Exercise aim. Return only the number of lines in the entries below that hold the word "environment".

Provided records.
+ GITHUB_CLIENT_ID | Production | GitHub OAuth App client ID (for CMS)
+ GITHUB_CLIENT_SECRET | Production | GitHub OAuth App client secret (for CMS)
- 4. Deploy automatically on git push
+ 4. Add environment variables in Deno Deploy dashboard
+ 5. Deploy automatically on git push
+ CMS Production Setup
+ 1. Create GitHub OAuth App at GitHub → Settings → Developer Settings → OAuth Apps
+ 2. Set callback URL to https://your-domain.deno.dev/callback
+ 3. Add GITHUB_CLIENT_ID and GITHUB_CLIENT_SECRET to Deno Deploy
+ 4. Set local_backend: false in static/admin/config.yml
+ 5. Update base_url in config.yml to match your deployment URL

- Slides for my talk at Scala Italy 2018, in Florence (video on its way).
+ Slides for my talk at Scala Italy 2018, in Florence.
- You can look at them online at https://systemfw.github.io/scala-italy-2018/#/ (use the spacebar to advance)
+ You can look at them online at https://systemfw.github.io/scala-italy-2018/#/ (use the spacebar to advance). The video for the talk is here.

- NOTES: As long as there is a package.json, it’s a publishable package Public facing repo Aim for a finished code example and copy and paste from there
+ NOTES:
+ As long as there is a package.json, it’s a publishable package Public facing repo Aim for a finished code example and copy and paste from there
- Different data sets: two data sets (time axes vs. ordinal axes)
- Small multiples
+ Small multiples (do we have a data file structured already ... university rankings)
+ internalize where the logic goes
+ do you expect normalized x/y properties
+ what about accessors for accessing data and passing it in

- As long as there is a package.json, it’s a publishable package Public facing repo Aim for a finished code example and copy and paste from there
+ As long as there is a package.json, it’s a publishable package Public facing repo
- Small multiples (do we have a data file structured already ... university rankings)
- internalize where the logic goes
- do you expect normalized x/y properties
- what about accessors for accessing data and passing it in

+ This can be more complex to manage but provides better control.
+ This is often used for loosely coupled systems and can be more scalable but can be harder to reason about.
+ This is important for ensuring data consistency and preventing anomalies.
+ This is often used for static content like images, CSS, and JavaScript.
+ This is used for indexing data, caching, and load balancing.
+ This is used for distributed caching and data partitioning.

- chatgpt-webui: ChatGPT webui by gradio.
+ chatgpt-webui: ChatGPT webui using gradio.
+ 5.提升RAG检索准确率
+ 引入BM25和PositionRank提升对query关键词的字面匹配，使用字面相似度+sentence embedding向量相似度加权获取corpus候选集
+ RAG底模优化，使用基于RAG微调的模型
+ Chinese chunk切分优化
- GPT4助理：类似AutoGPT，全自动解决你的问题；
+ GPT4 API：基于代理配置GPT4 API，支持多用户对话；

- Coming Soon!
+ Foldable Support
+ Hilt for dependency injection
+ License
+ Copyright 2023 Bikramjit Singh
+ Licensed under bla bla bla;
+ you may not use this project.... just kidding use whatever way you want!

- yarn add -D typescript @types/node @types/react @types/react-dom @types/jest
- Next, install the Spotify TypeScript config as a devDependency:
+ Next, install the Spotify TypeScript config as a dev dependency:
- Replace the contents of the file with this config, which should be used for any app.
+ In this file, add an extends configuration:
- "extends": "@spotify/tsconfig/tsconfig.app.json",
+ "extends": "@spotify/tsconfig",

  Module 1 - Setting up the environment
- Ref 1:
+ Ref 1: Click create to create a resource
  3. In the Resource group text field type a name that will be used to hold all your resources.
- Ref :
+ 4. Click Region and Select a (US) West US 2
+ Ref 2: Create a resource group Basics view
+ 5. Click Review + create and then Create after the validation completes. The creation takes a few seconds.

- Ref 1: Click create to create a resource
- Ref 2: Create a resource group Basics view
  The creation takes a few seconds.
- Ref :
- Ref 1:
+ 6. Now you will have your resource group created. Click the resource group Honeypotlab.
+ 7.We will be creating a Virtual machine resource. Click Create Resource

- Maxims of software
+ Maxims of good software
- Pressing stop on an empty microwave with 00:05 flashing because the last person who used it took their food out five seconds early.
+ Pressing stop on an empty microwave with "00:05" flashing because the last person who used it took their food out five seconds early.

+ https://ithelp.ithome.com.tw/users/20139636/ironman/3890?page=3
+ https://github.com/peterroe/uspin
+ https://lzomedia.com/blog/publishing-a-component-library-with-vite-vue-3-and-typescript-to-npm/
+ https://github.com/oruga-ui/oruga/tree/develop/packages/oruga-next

Exercise response. 2